Le rapport souligne que les chiffres stagnent depuis des années, malgré les engagements internationaux. Le domicile demeure « l’endroit le plus dangereux pour les femmes », avec 60 % des féminicides commis dans la sphère privée, contre seulement 11 % des homicides visant des hommes.
L’Afrique, région la plus touchée
Aucune zone du monde n’est épargnée, mais l’Afrique concentre le plus grand nombre de féminicides commis par un proche, avec environ 22.000 victimes en 2024. L’ONU rappelle que ces meurtres s’inscrivent souvent dans un cycle de violences débutant par le contrôle coercitif, les menaces ou le harcèlement y compris en ligne.
Cyberviolence et technologies : un facteur aggravant
Le développement rapide des technologies a généré de nouvelles formes de violence, notamment la diffusion d’images privées, le vol de données personnelles ou encore la création de vidéos « deepfakes » produites grâce à l’intelligence artificielle.
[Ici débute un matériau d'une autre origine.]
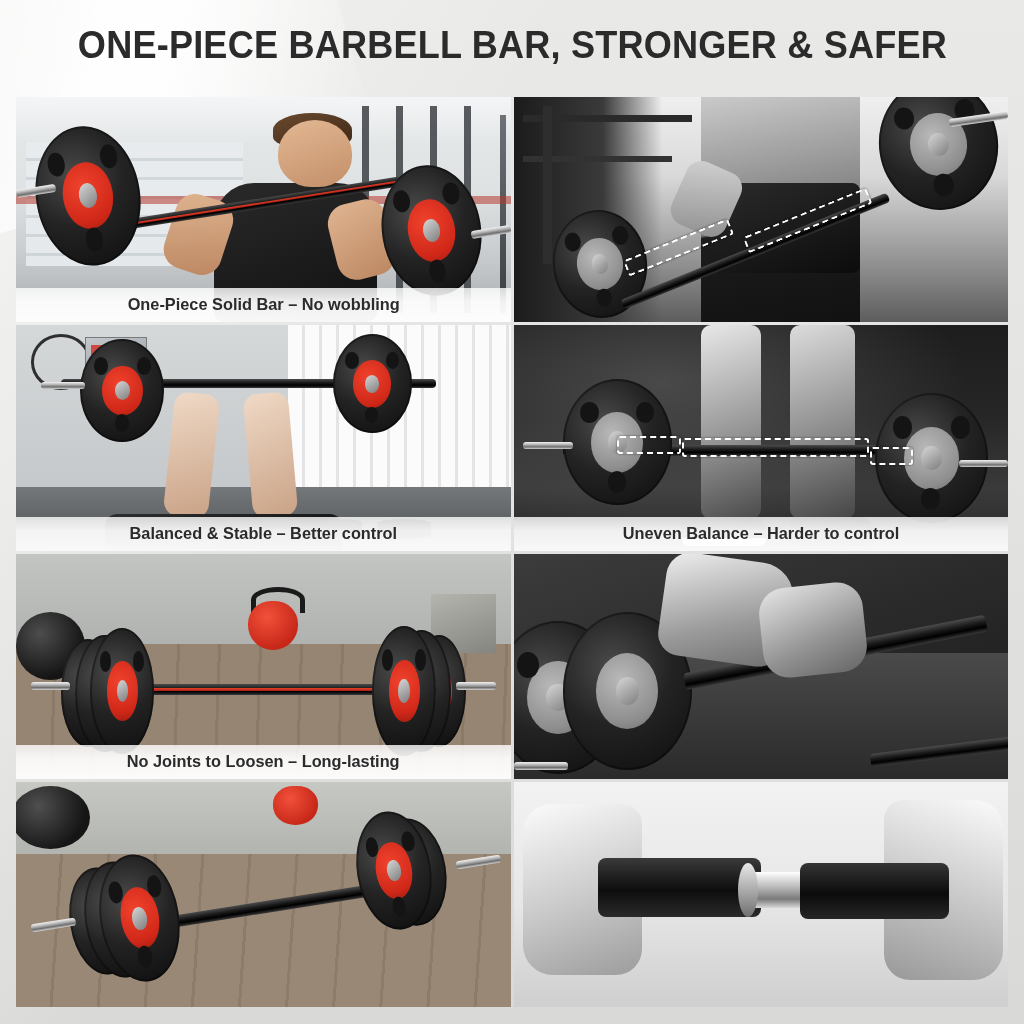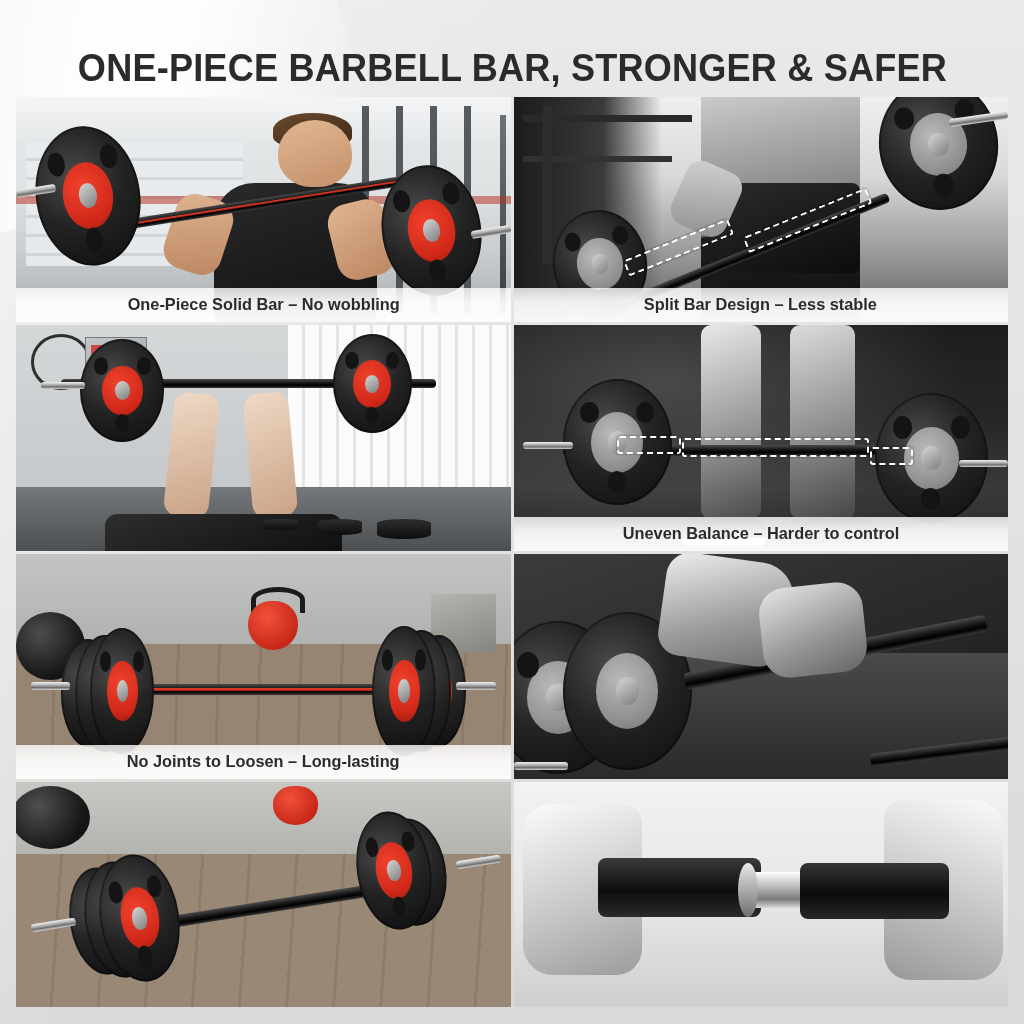"ONE-PIECE BARBELL BAR, STRONGER &" .header { align-items: flex-end -> center }
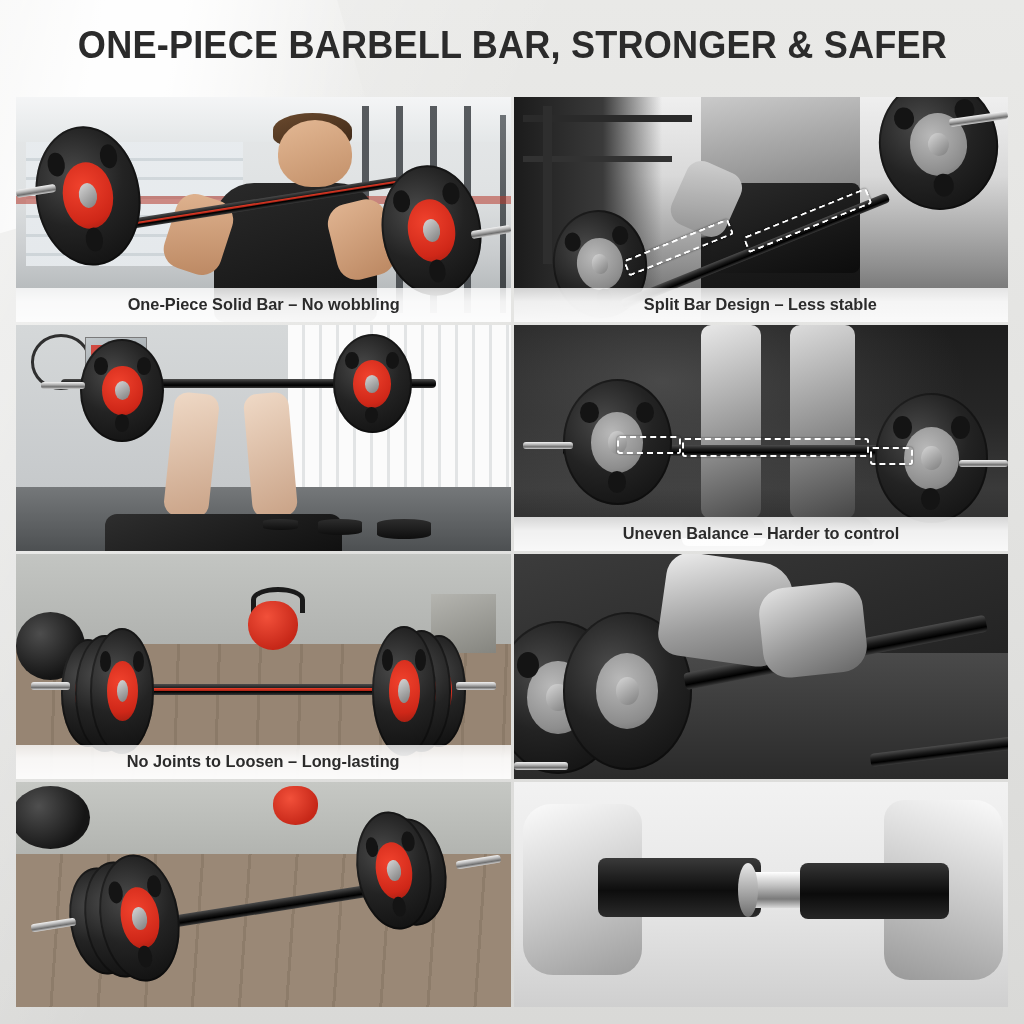"Split Bar Design – Less" div.caption { html: <div> <span>Split Bar Design – Less stable</span> </div> -> none }
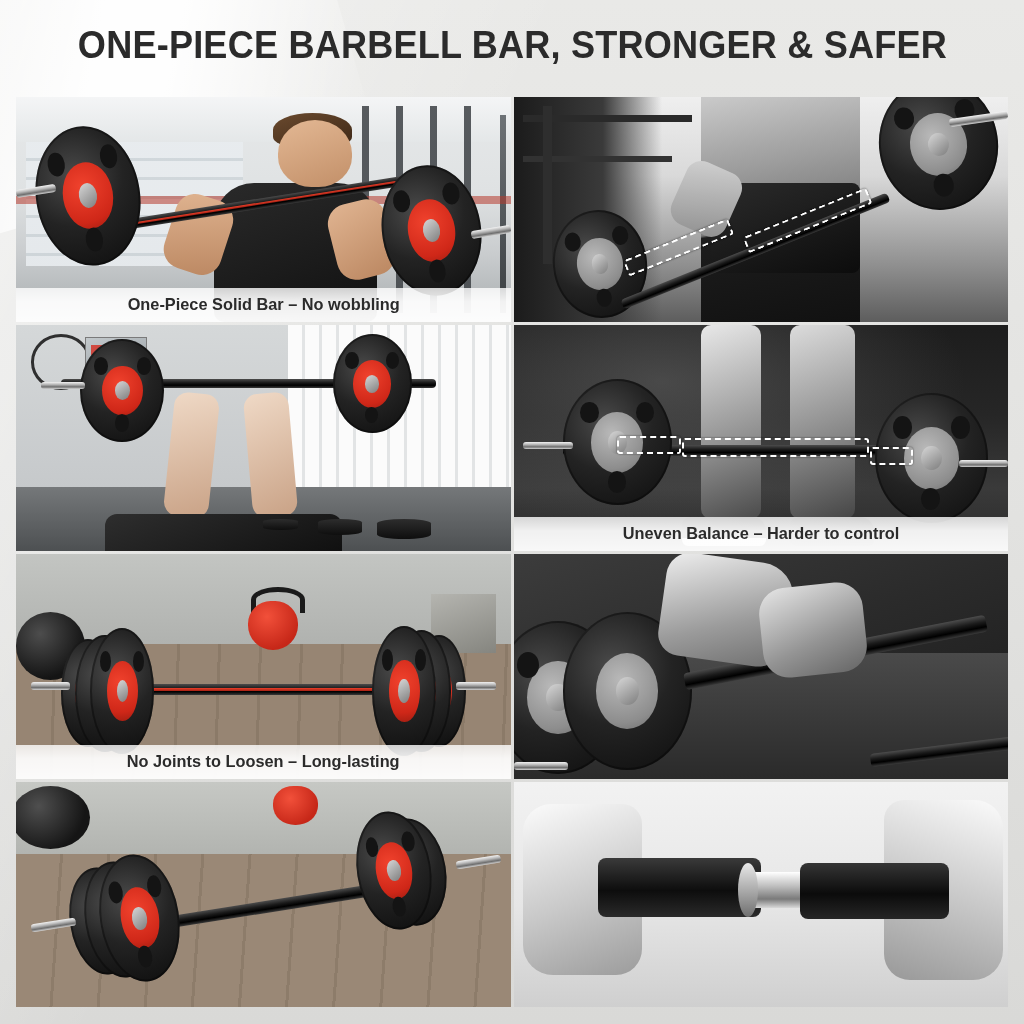"Balanced & Stable – Better" div.caption { html: none -> <div> <span>Balanced &amp; Stable – Better control</span> </div> }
Selon Sarah Hendriks, directrice des politiques d’ONU Femmes, la cyberviolence « ne se limite pas au cyberespace » et peut dégénérer hors ligne jusqu’au féminicide. Elle appelle à l’adoption de lois robustes reconnaissant toutes les formes de violence en ligne et hors ligne afin de responsabiliser les auteurs avant que les actes ne deviennent mortels.